Task:
Each entry below is to be restated word for word, with no pictures carried over.

Dataset:
Segment Open

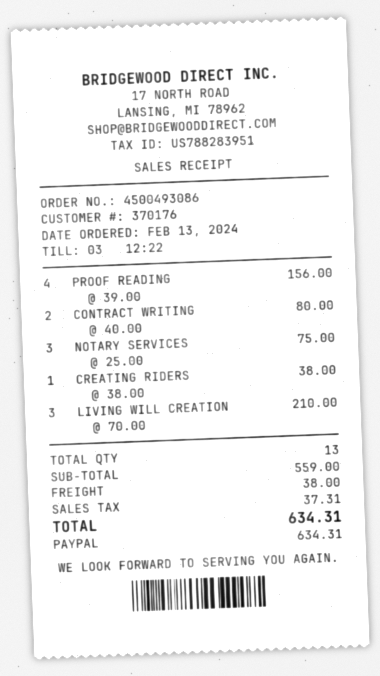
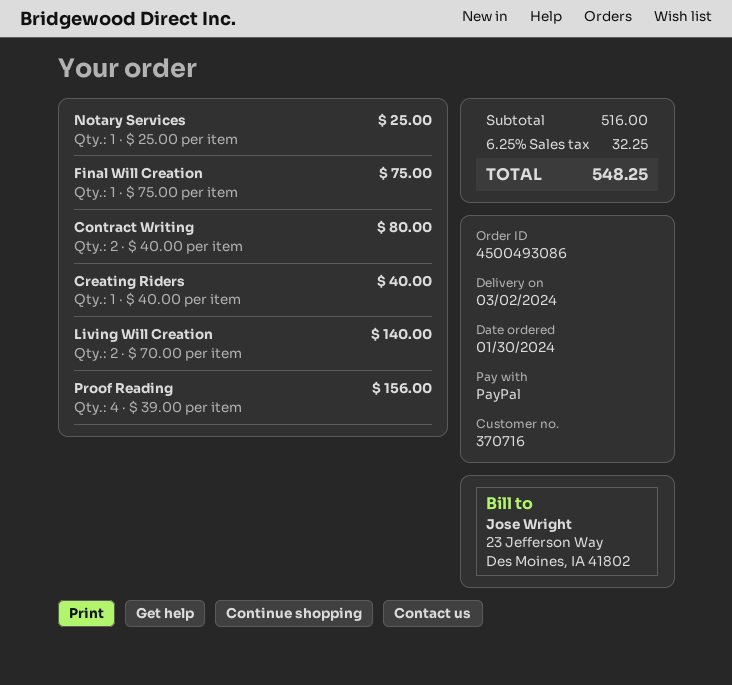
order date: 2024-02-13 -> 2024-01-30
customer number: 370176 -> 370716
NOTARY SERVICES: 3 x 25.00 = 75.00 -> 1 x 25.00 = 25.00
CREATING RIDERS: 1 x 38.00 = 38.00 -> 1 x 40.00 = 40.00
LIVING WILL CREATION: 3 x 70.00 = 210.00 -> 2 x 70.00 = 140.00
Final Will Creation: none -> 1 x 75.00 = 75.00
subtotal: 559.00 -> 516.00
shipping: 38.00 -> none
tax: 37.31 -> 32.25
total: 634.31 -> 548.25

Segment Closed

Output of the task:
order date: 2024-02-13 -> 2024-01-30
customer number: 370176 -> 370716
NOTARY SERVICES: 3 x 25.00 = 75.00 -> 1 x 25.00 = 25.00
CREATING RIDERS: 1 x 38.00 = 38.00 -> 1 x 40.00 = 40.00
LIVING WILL CREATION: 3 x 70.00 = 210.00 -> 2 x 70.00 = 140.00
Final Will Creation: none -> 1 x 75.00 = 75.00
subtotal: 559.00 -> 516.00
shipping: 38.00 -> none
tax: 37.31 -> 32.25
total: 634.31 -> 548.25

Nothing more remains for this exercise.